**Excerpts from a dataset**
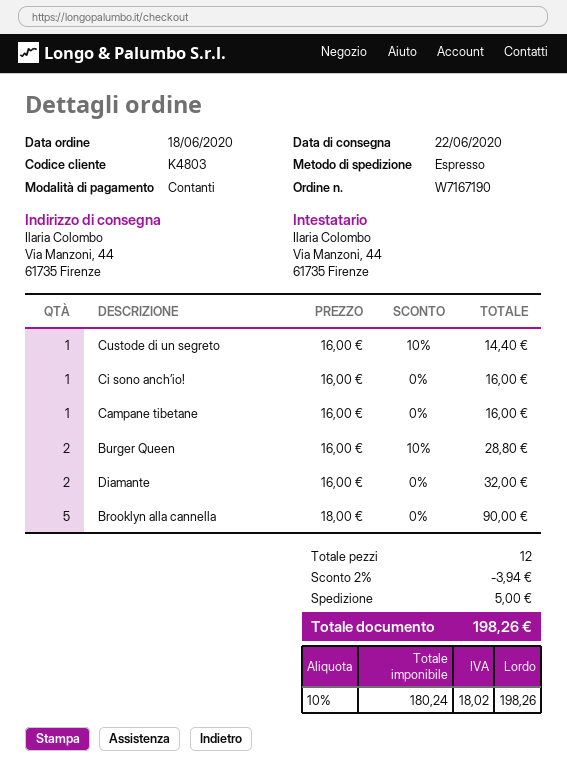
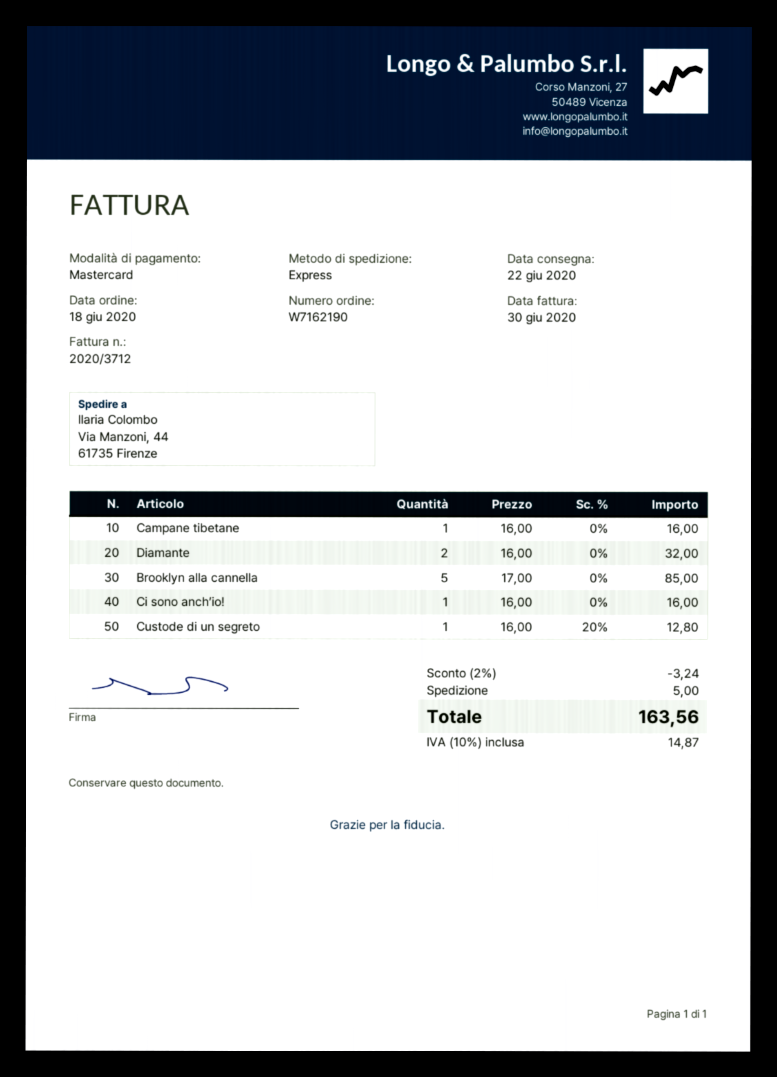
order number: W7167190 -> W7162190
payment method: cash -> Mastercard
Custode di un segreto: 1 x 16.00 - 10% = 14.40 -> 1 x 16.00 - 20% = 12.80
Burger Queen: 2 x 16.00 - 10% = 28.80 -> none
Brooklyn alla cannella: 5 x 18.00 = 90.00 -> 5 x 17.00 = 85.00
discount: 2% = 3.94 -> 2% = 3.24
tax: 10% = 18.02 -> 10% = 14.87
total: 198.26 -> 163.56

**Exercise brief**
Images are to be left out when the records above are written out again exactly.

**Your response**
order number: W7167190 -> W7162190
payment method: cash -> Mastercard
Custode di un segreto: 1 x 16.00 - 10% = 14.40 -> 1 x 16.00 - 20% = 12.80
Burger Queen: 2 x 16.00 - 10% = 28.80 -> none
Brooklyn alla cannella: 5 x 18.00 = 90.00 -> 5 x 17.00 = 85.00
discount: 2% = 3.94 -> 2% = 3.24
tax: 10% = 18.02 -> 10% = 14.87
total: 198.26 -> 163.56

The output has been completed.